#### DIRECTIONS
Go over the records and copy every line with the string "Terms".

[Web page revision data]
——————

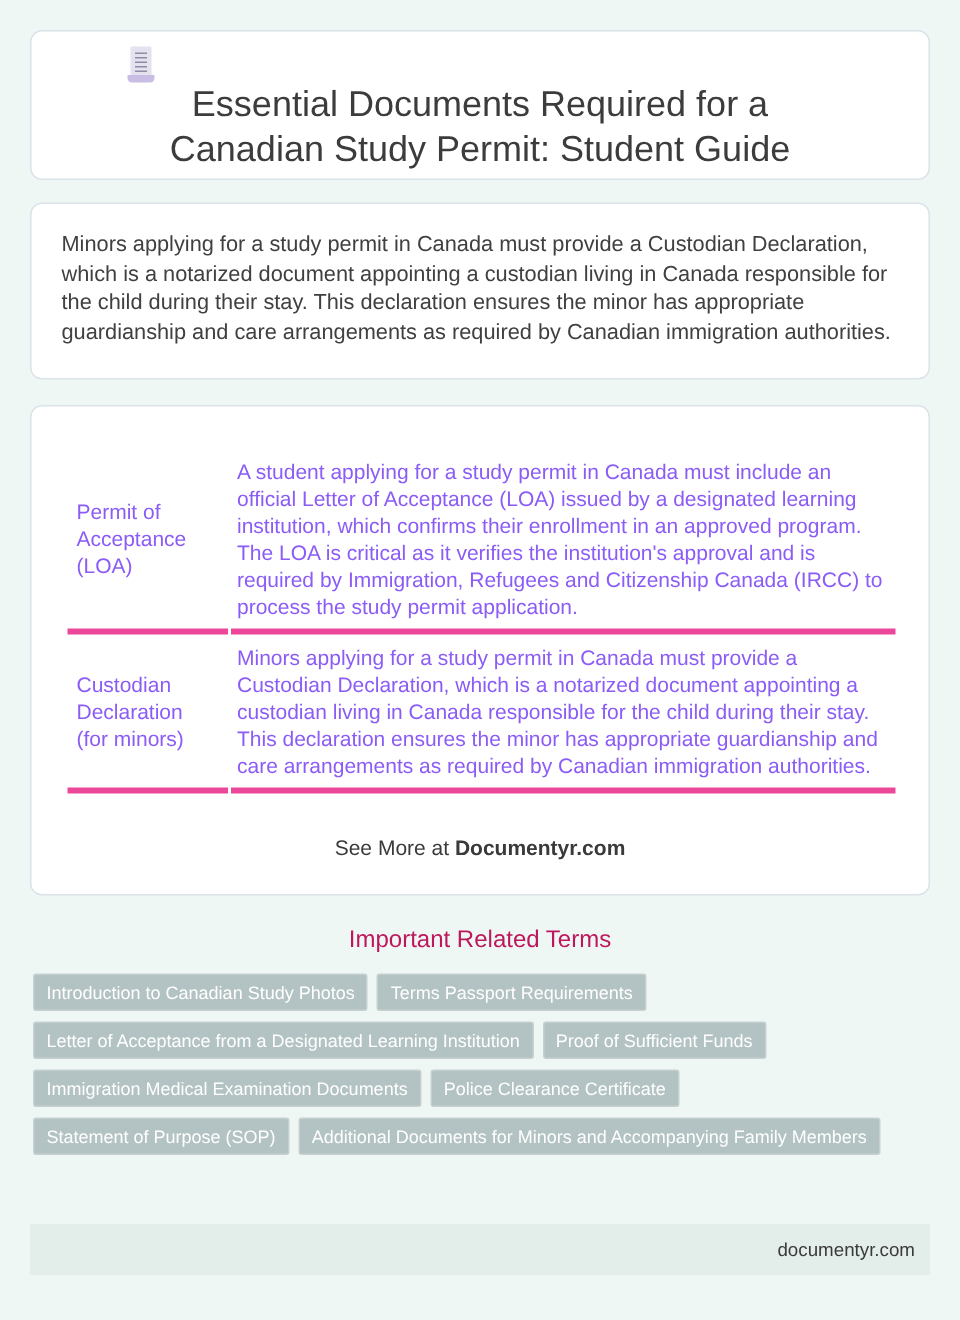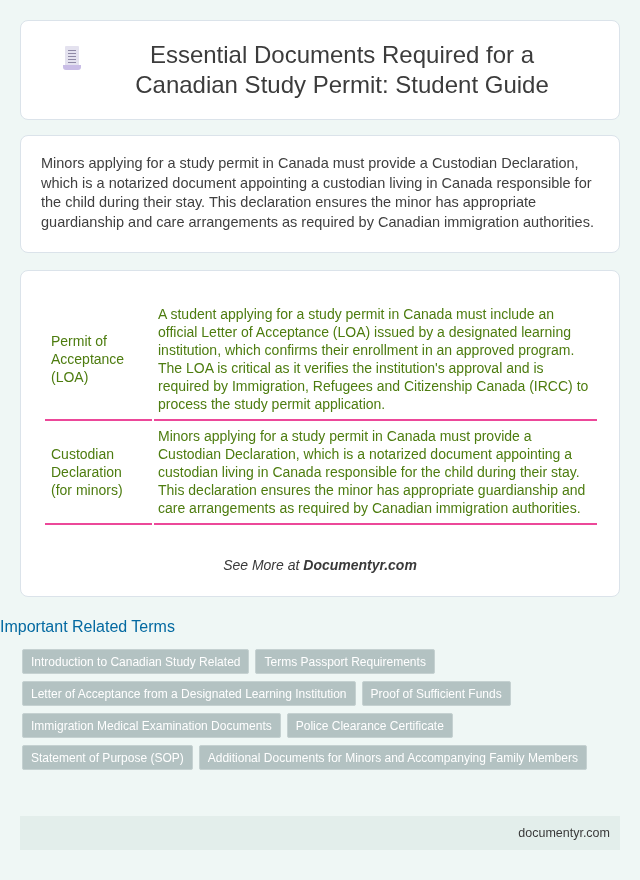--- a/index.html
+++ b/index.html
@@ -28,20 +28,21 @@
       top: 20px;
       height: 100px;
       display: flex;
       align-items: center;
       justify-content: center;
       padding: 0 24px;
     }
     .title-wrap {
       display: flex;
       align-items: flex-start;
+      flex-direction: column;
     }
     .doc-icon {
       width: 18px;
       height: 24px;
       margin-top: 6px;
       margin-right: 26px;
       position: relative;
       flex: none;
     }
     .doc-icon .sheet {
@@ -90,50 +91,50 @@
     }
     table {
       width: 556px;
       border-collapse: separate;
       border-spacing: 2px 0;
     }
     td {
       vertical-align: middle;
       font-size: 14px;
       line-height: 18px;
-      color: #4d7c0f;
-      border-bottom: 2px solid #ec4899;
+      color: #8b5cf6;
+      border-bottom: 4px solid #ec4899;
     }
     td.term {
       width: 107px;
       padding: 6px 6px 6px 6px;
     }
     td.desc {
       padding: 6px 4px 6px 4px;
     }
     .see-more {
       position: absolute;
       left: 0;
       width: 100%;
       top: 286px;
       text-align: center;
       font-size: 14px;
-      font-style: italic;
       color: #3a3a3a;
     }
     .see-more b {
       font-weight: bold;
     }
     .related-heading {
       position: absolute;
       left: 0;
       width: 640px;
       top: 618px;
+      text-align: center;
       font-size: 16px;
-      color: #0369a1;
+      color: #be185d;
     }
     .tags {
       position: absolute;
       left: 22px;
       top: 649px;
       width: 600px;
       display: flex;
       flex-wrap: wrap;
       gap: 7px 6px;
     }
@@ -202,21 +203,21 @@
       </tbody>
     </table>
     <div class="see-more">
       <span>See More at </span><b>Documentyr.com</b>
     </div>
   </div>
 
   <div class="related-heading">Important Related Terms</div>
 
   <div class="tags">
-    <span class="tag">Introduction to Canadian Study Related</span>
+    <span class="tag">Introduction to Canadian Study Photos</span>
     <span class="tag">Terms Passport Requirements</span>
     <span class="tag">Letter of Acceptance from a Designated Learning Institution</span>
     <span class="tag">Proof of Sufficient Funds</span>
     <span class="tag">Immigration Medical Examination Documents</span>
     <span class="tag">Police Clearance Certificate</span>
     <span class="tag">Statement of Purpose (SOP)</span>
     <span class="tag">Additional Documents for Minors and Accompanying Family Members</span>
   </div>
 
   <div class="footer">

——————

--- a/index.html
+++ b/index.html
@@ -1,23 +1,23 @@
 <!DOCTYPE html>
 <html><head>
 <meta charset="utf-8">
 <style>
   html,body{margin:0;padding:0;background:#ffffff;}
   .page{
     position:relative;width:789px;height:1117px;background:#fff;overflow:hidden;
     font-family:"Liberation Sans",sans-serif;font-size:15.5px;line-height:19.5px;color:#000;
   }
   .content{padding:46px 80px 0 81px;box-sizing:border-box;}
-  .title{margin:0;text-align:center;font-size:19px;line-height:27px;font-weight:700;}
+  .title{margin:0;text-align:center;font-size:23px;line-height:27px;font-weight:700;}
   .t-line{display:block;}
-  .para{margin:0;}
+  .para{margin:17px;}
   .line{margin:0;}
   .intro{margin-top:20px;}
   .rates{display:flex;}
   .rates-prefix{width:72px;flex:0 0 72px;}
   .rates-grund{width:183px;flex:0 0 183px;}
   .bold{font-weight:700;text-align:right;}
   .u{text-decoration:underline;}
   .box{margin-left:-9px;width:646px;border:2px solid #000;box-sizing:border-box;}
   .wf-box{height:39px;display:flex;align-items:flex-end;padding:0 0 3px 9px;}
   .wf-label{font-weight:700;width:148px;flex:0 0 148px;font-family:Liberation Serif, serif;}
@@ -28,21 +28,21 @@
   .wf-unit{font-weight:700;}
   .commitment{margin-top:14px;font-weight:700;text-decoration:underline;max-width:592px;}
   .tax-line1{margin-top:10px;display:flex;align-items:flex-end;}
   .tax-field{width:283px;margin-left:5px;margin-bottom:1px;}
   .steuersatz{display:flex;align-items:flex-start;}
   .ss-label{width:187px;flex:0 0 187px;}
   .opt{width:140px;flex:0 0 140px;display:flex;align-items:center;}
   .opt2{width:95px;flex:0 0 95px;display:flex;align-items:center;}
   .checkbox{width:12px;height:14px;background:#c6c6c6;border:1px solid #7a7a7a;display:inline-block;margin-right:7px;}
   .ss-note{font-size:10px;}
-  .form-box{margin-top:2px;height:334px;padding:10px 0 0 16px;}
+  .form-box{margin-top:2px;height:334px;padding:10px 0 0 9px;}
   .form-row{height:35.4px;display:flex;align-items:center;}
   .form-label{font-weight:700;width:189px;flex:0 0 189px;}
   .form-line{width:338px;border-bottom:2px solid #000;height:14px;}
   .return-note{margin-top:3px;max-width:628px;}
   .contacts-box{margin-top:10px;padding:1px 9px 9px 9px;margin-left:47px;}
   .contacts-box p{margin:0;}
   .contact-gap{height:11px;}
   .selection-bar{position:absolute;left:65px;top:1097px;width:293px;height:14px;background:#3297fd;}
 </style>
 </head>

——————

#### SOLUTION FOR THIS EXERCISE
   <div class="related-heading">Important Related Terms</div>
     <span class="tag">Terms Passport Requirements</span>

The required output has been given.